Comput Toxicol. 2020 Nov 1;16(November 2020):10.1016/j.comtox.2020.100139. doi: 10.1016/j.comtox.2020.100139.


Human health risk assessment for environmental chemical exposure is limited by a vast majority of chemicals with little or no experimental in vivo toxicity data. Data gap filling techniques, such as quantitative structure activity relationship (QSAR) models based on chemical structure information, can predict hazard in the absence of experimental data. Risk assessment requires identification of a quantitative point-of-departure (POD) value, the point on the dose-response curve that marks the beginning of a low-dose extrapolation.

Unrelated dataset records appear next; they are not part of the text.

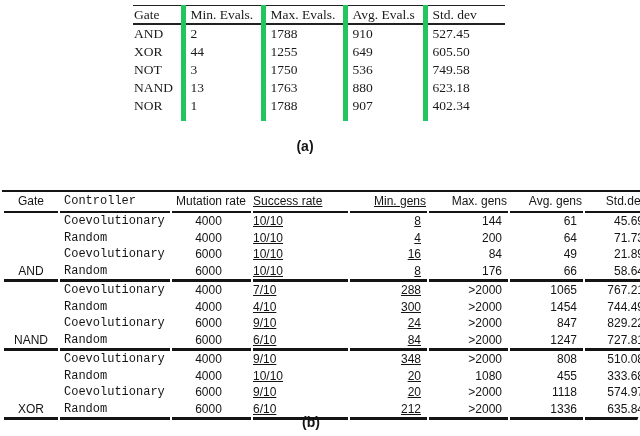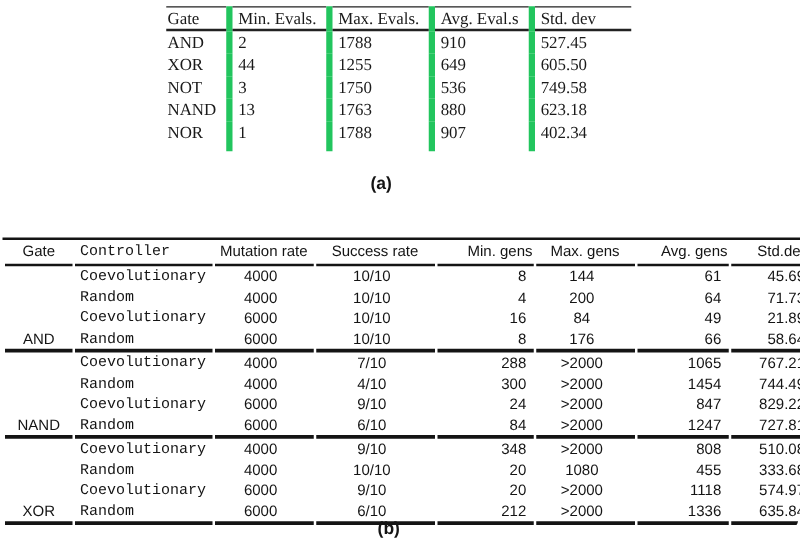--- a/index.html
+++ b/index.html
@@ -39,7 +39,7 @@
   .table-b .col-gate        { width:54px;  text-align:center; }
   .table-b .col-controller  { width:106px; text-align:left;  padding-left:4px;font-family:Liberation Mono, monospace; }
   .table-b .col-mutation_rate { width:78px; text-align:center; }
-  .table-b .col-success_rate  { width:94px; text-align:center; }
+  .table-b .col-success_rate  { width:94px; text-align:left;text-decoration:underline; }
   .table-b .col-min_gens      { width:76px; text-align:right; }
   .table-b .col-max_gens      { width:78px; text-align:center; }
   .table-b .col-avg_gens      { width:72px; text-align:right; }

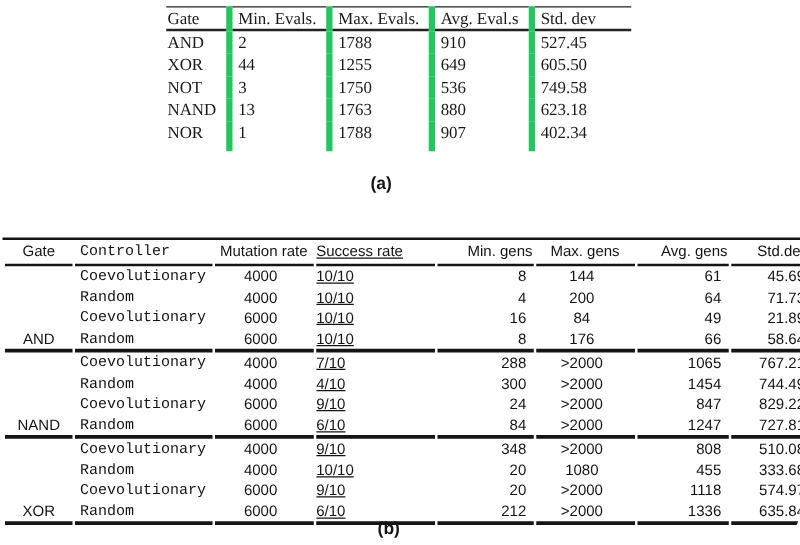--- a/index.html
+++ b/index.html
@@ -40,7 +40,7 @@
   .table-b .col-controller  { width:106px; text-align:left;  padding-left:4px;font-family:Liberation Mono, monospace; }
   .table-b .col-mutation_rate { width:78px; text-align:center; }
   .table-b .col-success_rate  { width:94px; text-align:left;text-decoration:underline; }
-  .table-b .col-min_gens      { width:76px; text-align:right; }
+  .table-b .col-min_gens      { width:76px; text-align:right;text-decoration:underline; }
   .table-b .col-max_gens      { width:78px; text-align:center; }
   .table-b .col-avg_gens      { width:72px; text-align:right; }
   .table-b .col-std_dev       { width:64px; text-align:right; }

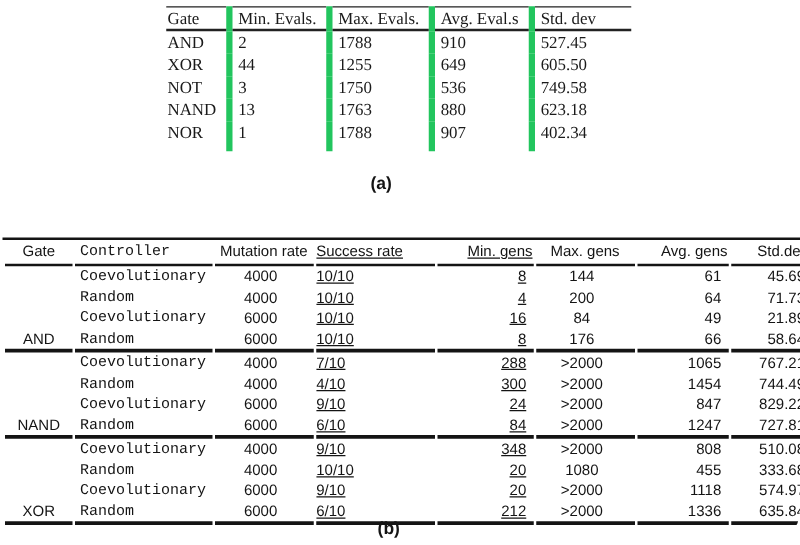--- a/index.html
+++ b/index.html
@@ -41,7 +41,7 @@
   .table-b .col-mutation_rate { width:78px; text-align:center; }
   .table-b .col-success_rate  { width:94px; text-align:left;text-decoration:underline; }
   .table-b .col-min_gens      { width:76px; text-align:right;text-decoration:underline; }
-  .table-b .col-max_gens      { width:78px; text-align:center; }
+  .table-b .col-max_gens      { width:78px; text-align:right; }
   .table-b .col-avg_gens      { width:72px; text-align:right; }
   .table-b .col-std_dev       { width:64px; text-align:right; }
   .table-b td.col-mutation_rate, .table-b td.col-success_rate,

This study presents two sets of QSAR models to predict POD values (PODQSAR) for repeat dose toxicity. For training and validation, a publicly available in vivo toxicity dataset for 3592 chemicals was compiled using the U.S. Environmental Protection Agency's Toxicity Value database (ToxValDB). The first set of QSAR models predict point-estimates of POD values (PODQSAR) using structural and physicochemical descriptors for repeat dose study types and species combinations. A random forest QSAR model using study type and species as descriptors showed the best performance, with an external test set root mean square error (RMSE) of 0.71 log10-mg/kg/day and coefficient of determination (R2) of 0.53. The second set of QSAR models predict the 95% confidence intervals for PODQSAR using a constructed POD distribution with a mean equal to the median POD value and a standard deviation of 0.5 log10-mg/kg/day, based on previously published typical study-to-study variability that may lead to uncertainty in model predictions. Bootstrap resampling of the pre-generated POD distribution was used to derive point-estimates and 95% confidence intervals for each POD prediction. Enrichment analysis to evaluate the accuracy of PODQSAR showed that 80% of the 5% most potent chemicals were found in the top 20% of the most potent chemical predictions, suggesting that the repeat dose POD QSAR models presented here may help inform screening level human health risk assessments in the absence of other data.